#### Exercise details
In the copy, include every entry exactly but none of the pictures.

─── Records for the task ───

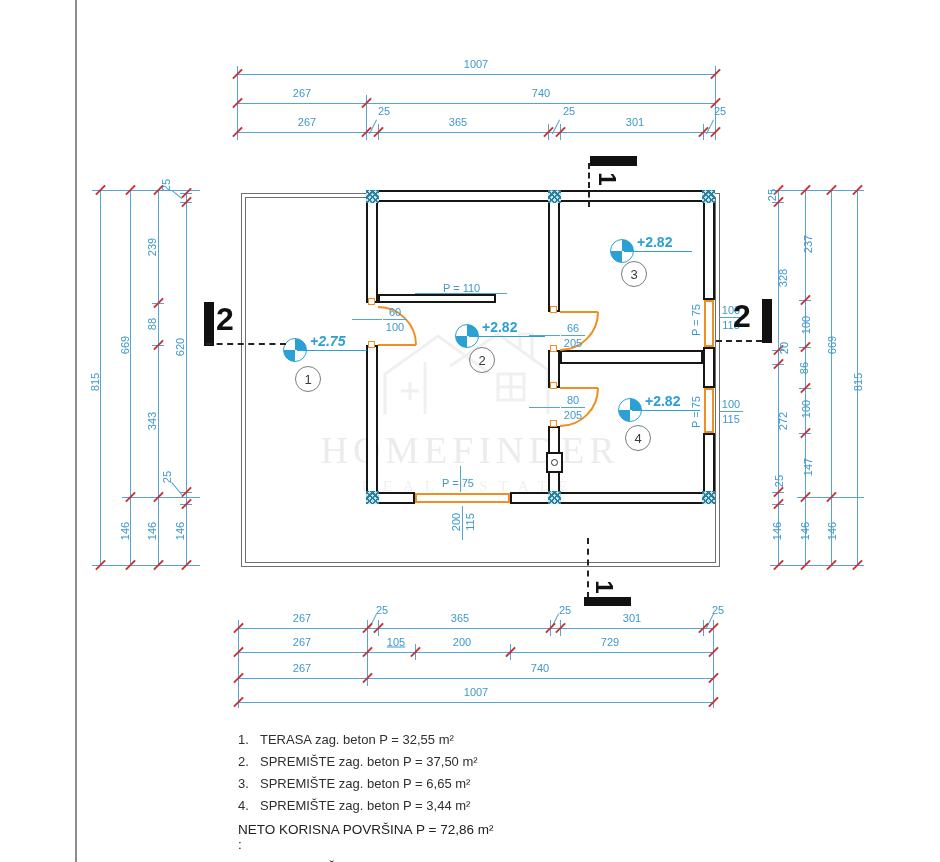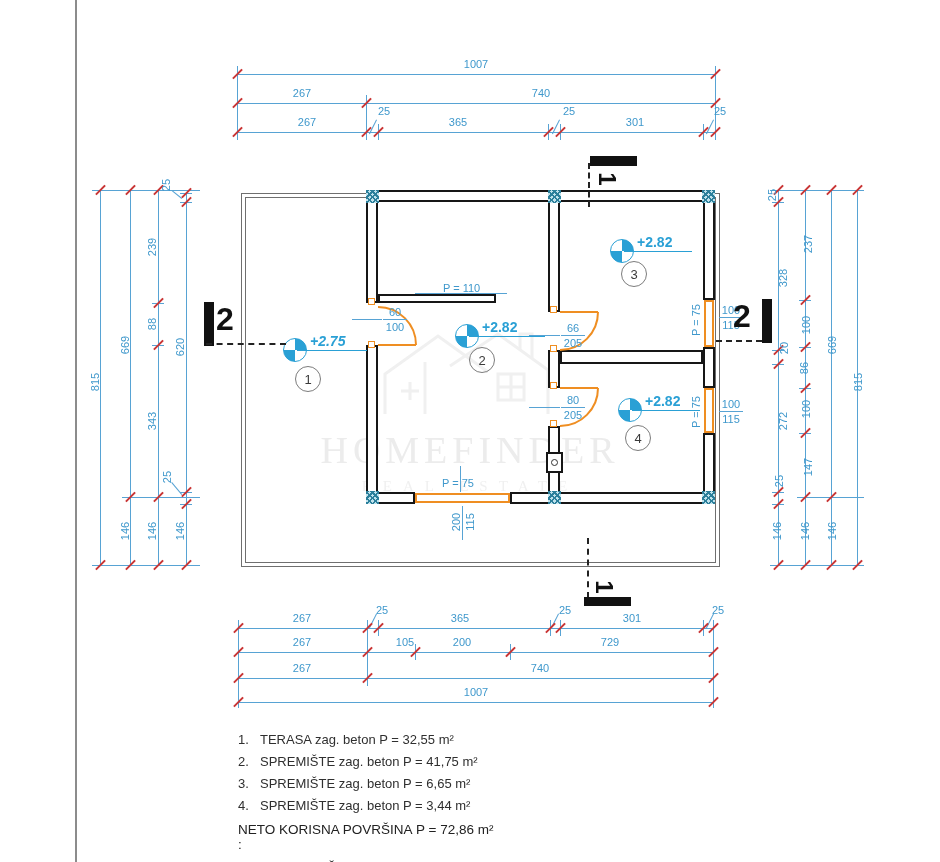"105" div.dim-label { left: 405px -> 396px; text-decoration: none -> underline }
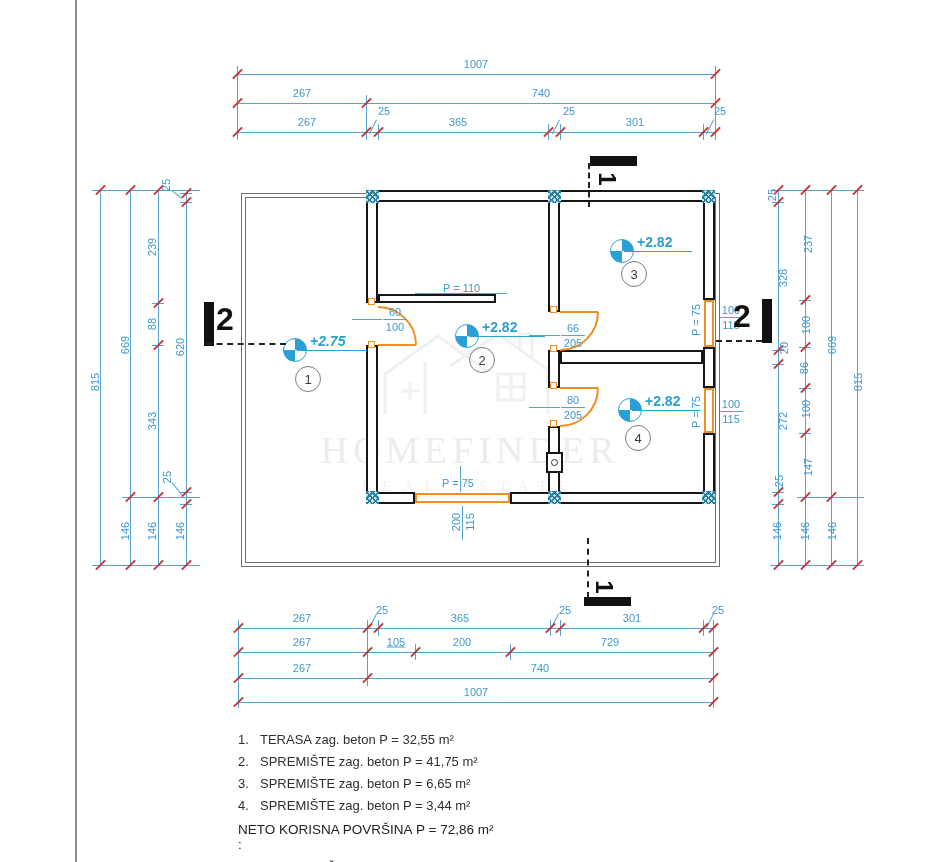"SPREMIŠTE zag. beton P = 41,75" span { text: 41,75 -> 37,50 }
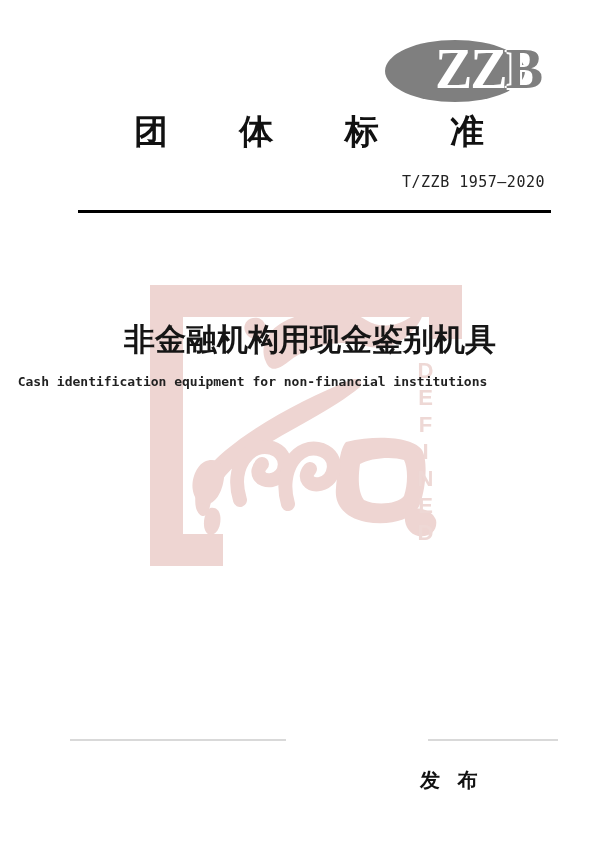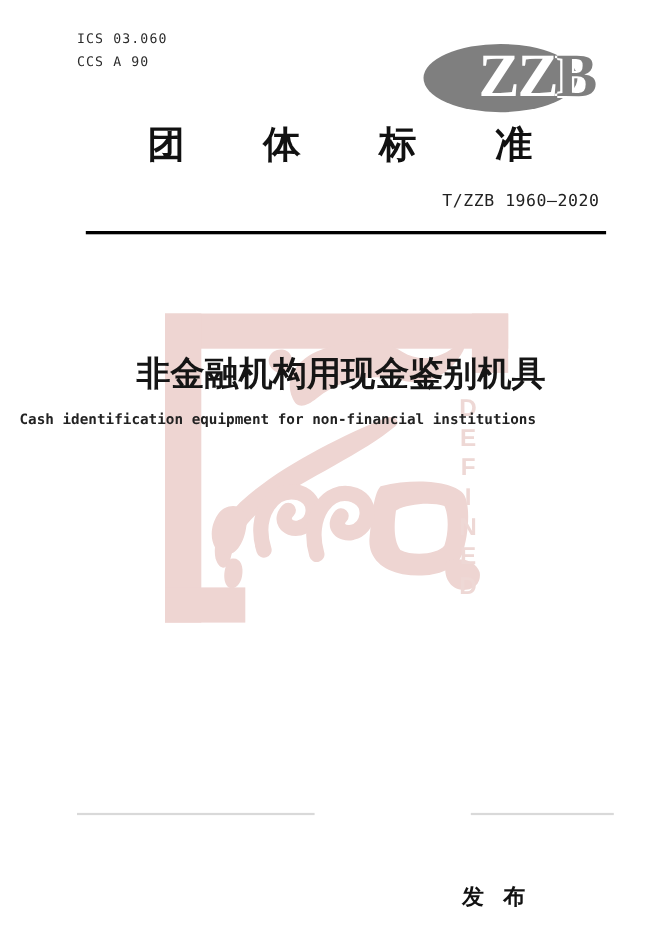"ICS 03.060" div.meta { html: <div> <div>ICS 03.060</div> <div>CCS A 90</div> </div> -> none }
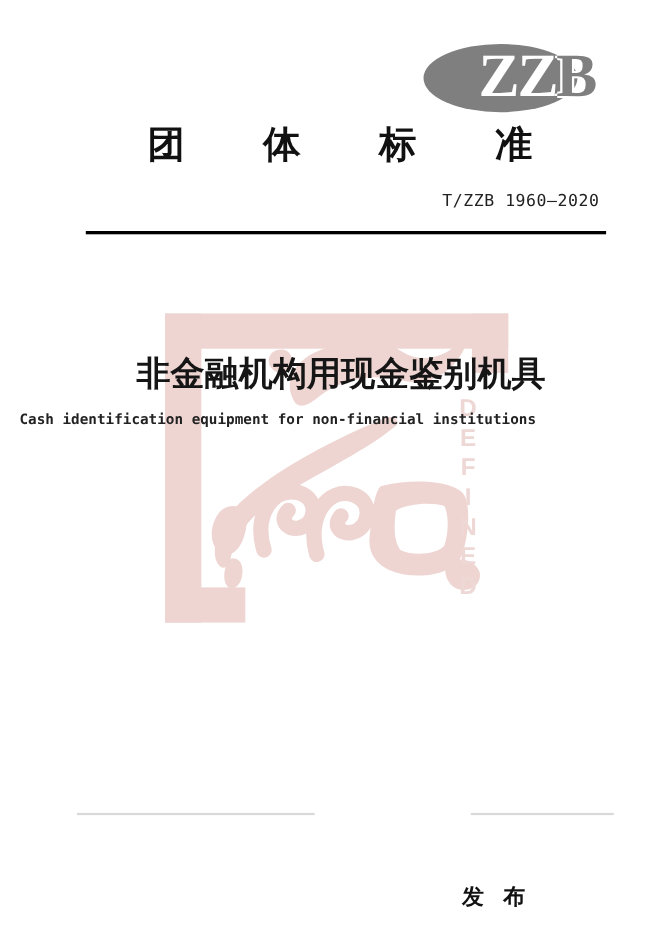"T/ZZB 1960—2020" div.std-no { text: 1960 -> 1957 }
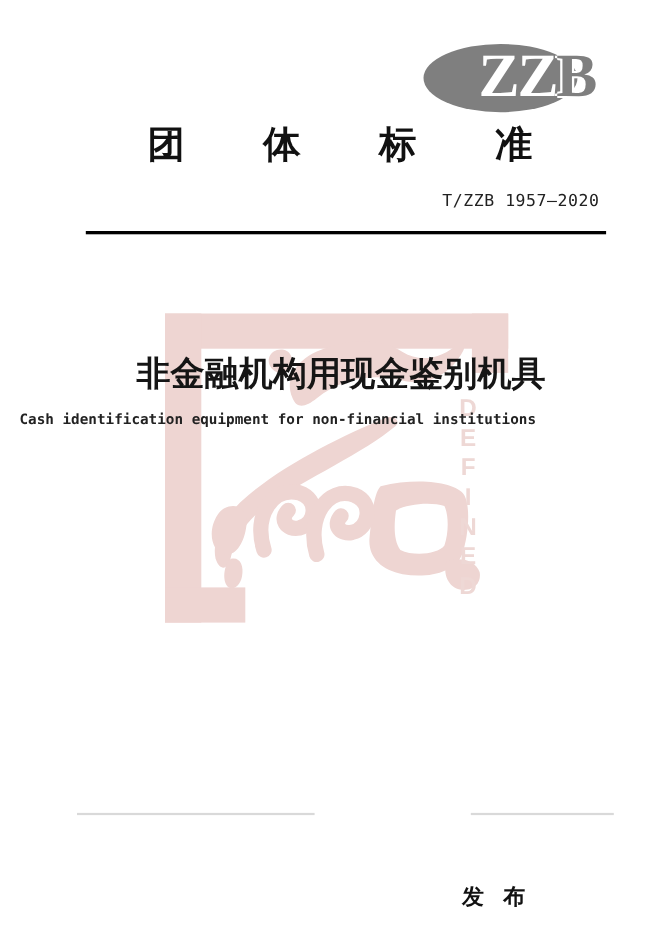"发 布" .publish-label { top: 802px -> 767px }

───

#### Solution
"105" div.dim-label { left: 405px -> 396px; text-decoration: none -> underline }
"SPREMIŠTE zag. beton P = 41,75" span { text: 41,75 -> 37,50 }
"ICS 03.060" div.meta { html: <div> <div>ICS 03.060</div> <div>CCS A 90</div> </div> -> none }
"T/ZZB 1960—2020" div.std-no { text: 1960 -> 1957 }
"发 布" .publish-label { top: 802px -> 767px }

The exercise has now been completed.